● SOURCE MATERIAL:

........

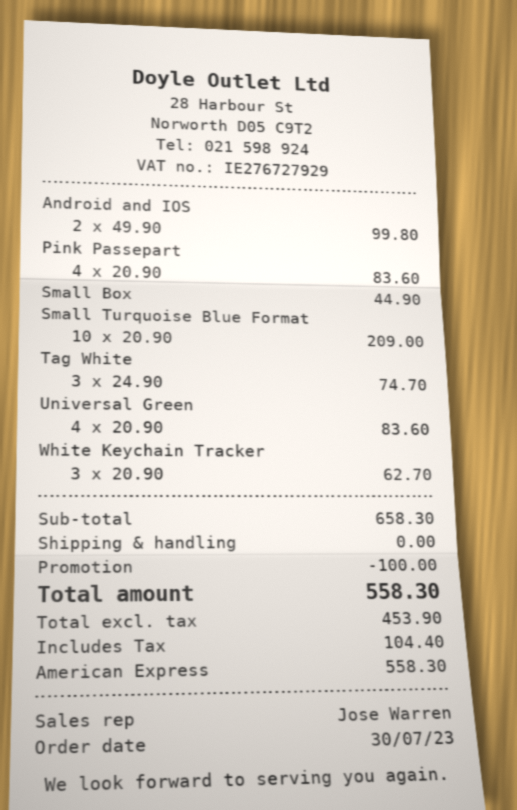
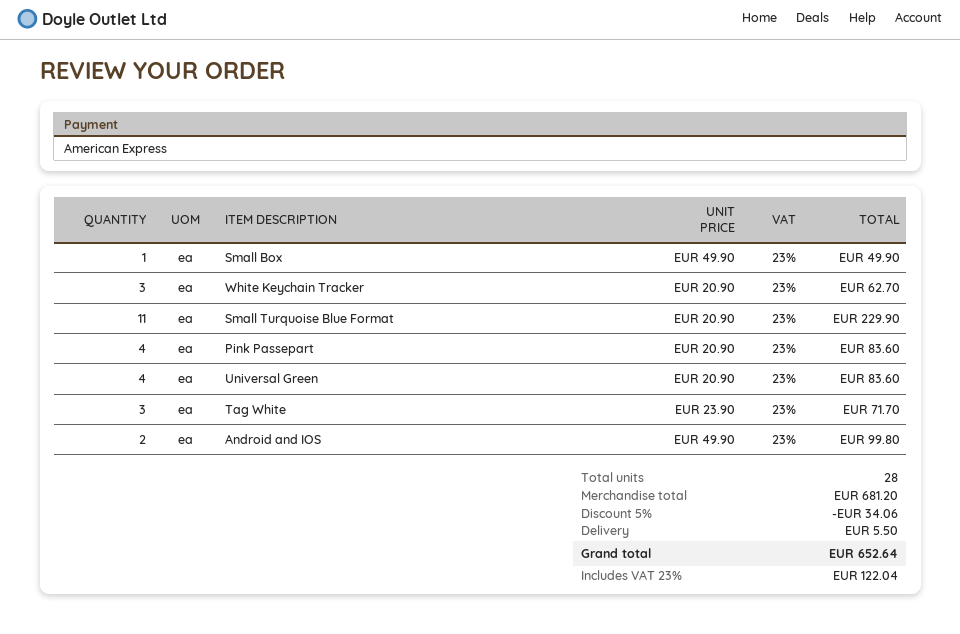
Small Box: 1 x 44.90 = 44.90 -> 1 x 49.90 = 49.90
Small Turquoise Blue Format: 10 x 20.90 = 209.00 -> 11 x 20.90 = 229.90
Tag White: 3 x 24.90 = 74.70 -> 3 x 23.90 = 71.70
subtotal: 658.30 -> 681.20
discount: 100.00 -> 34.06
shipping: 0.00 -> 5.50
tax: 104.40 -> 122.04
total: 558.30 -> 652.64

........

● ABOUT THIS TASK:
Please copy out the whole listing exactly, minus its pictures.

● RESPONSE FOR THIS EXERCISE:
Small Box: 1 x 44.90 = 44.90 -> 1 x 49.90 = 49.90
Small Turquoise Blue Format: 10 x 20.90 = 209.00 -> 11 x 20.90 = 229.90
Tag White: 3 x 24.90 = 74.70 -> 3 x 23.90 = 71.70
subtotal: 658.30 -> 681.20
discount: 100.00 -> 34.06
shipping: 0.00 -> 5.50
tax: 104.40 -> 122.04
total: 558.30 -> 652.64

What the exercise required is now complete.